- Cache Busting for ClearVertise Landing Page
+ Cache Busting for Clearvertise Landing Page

...

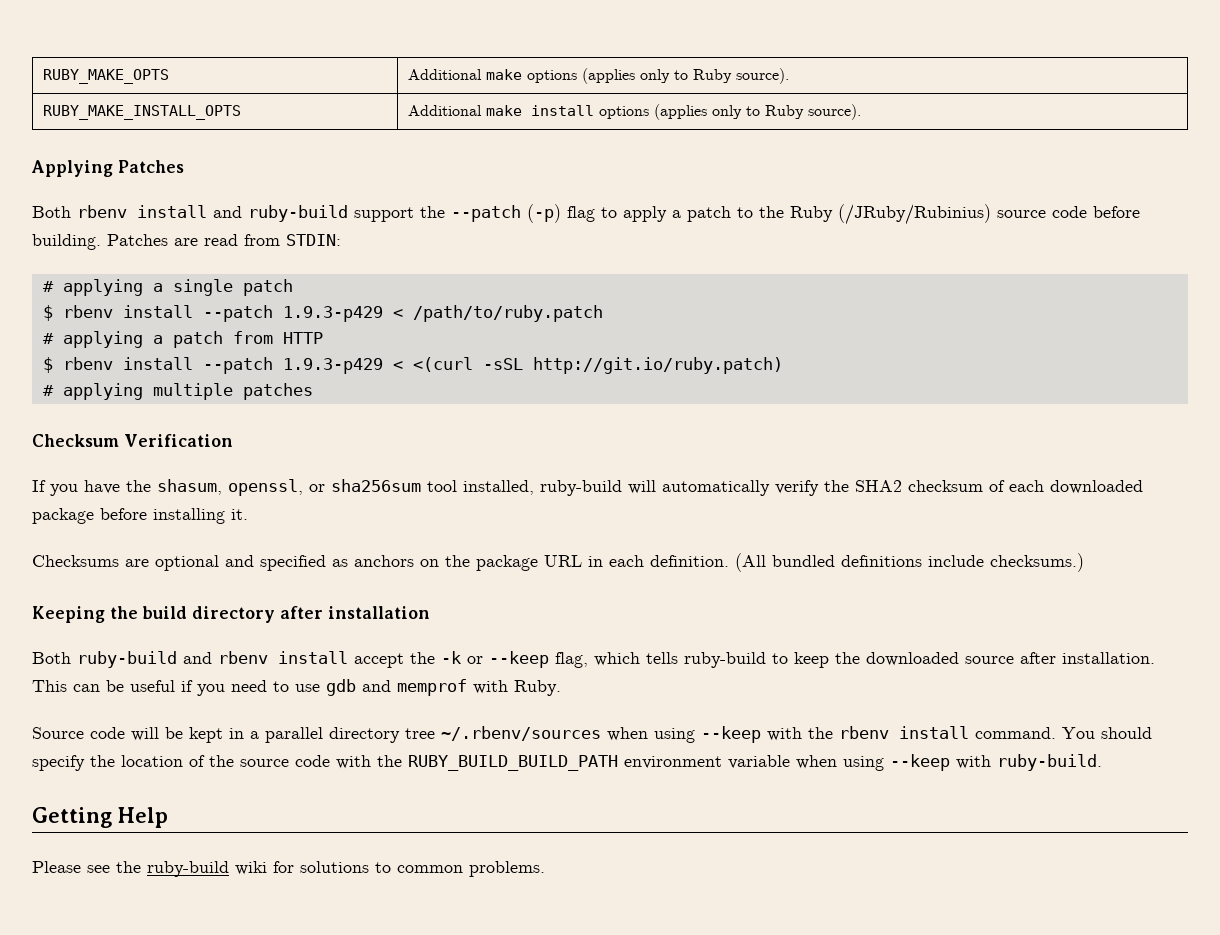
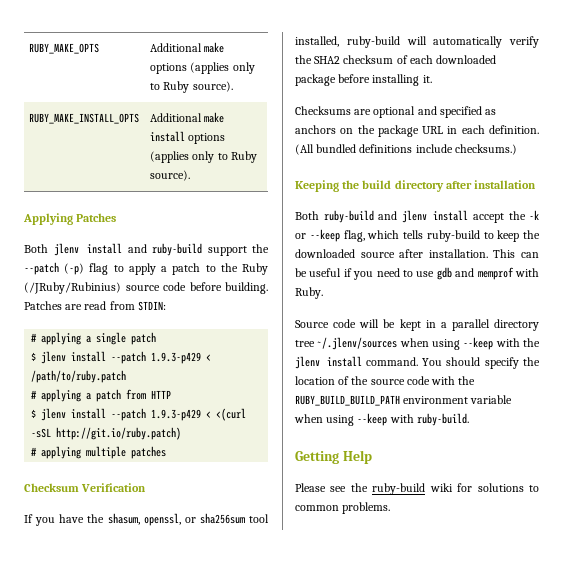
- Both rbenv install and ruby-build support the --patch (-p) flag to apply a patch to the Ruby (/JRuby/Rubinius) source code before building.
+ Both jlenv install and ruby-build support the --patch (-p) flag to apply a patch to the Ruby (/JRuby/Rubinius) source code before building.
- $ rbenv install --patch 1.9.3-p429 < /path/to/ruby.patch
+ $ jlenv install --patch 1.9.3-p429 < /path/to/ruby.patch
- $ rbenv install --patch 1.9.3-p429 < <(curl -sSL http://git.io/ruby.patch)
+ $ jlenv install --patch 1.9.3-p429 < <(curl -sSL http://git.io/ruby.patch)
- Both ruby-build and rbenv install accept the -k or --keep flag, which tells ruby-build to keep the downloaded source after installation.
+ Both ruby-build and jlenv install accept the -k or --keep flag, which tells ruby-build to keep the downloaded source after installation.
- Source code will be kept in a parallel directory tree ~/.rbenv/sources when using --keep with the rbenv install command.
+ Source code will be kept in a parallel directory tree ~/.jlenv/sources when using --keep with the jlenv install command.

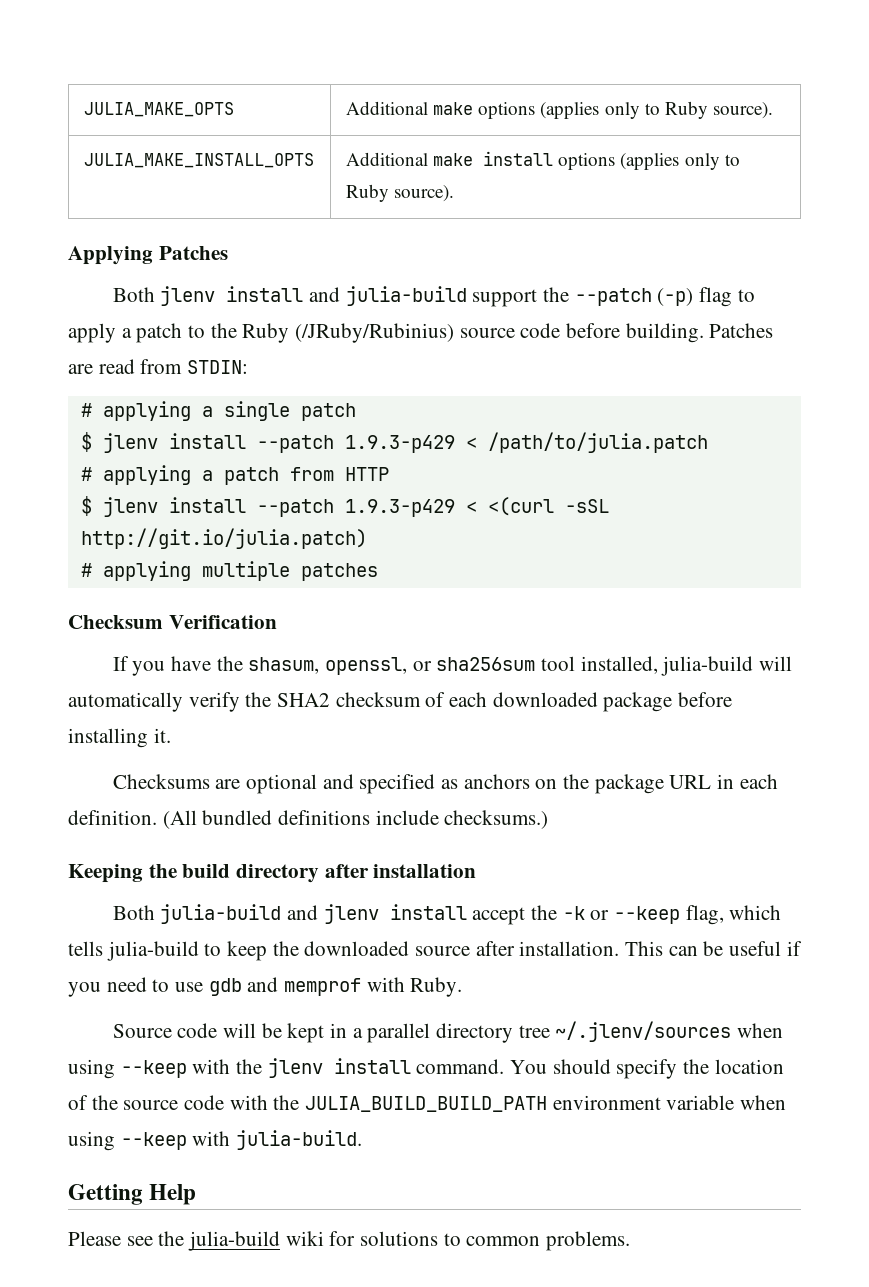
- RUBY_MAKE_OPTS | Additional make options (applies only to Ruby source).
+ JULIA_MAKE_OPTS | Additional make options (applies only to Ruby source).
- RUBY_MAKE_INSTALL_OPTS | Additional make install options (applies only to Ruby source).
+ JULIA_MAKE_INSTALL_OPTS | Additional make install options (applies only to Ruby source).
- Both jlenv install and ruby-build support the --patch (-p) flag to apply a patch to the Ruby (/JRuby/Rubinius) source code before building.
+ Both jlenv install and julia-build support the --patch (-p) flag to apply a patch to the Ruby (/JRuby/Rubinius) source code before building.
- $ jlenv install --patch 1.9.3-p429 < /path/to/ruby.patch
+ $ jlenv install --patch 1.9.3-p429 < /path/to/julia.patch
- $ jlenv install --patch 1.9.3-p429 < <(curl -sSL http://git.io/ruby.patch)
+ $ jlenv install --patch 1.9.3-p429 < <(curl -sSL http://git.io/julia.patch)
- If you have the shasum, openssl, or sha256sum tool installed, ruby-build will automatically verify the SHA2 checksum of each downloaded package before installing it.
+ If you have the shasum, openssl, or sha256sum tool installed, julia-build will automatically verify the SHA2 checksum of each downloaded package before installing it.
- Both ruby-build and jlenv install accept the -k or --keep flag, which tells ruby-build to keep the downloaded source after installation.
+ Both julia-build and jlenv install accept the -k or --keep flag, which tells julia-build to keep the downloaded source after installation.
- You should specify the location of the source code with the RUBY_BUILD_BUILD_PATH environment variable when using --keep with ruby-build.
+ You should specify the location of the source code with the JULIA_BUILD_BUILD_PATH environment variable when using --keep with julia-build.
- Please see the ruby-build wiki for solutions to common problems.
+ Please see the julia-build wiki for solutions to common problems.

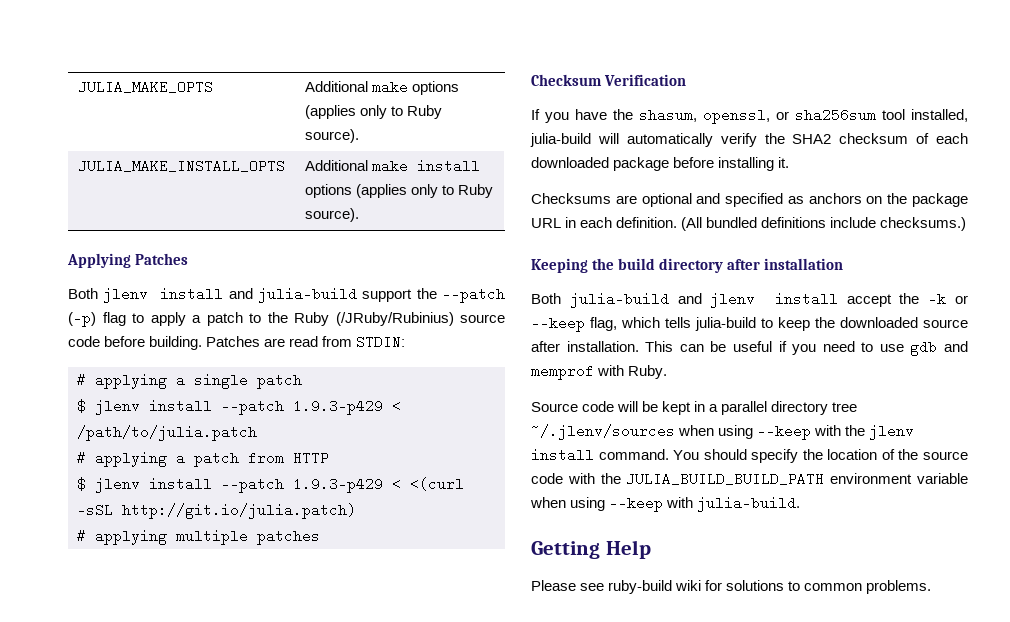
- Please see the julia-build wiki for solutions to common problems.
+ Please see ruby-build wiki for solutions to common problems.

■ Task description:
The lines above, starting at the one with "- RUBY_MAKE_OPTS |" and ending at the one with "JULIA_MAKE_INSTALL_OPTS | Additional", are the only ones to return, exactly as written.

■ Written solution:
- RUBY_MAKE_OPTS | Additional make options (applies only to Ruby source).
+ JULIA_MAKE_OPTS | Additional make options (applies only to Ruby source).
- RUBY_MAKE_INSTALL_OPTS | Additional make install options (applies only to Ruby source).
+ JULIA_MAKE_INSTALL_OPTS | Additional make install options (applies only to Ruby source).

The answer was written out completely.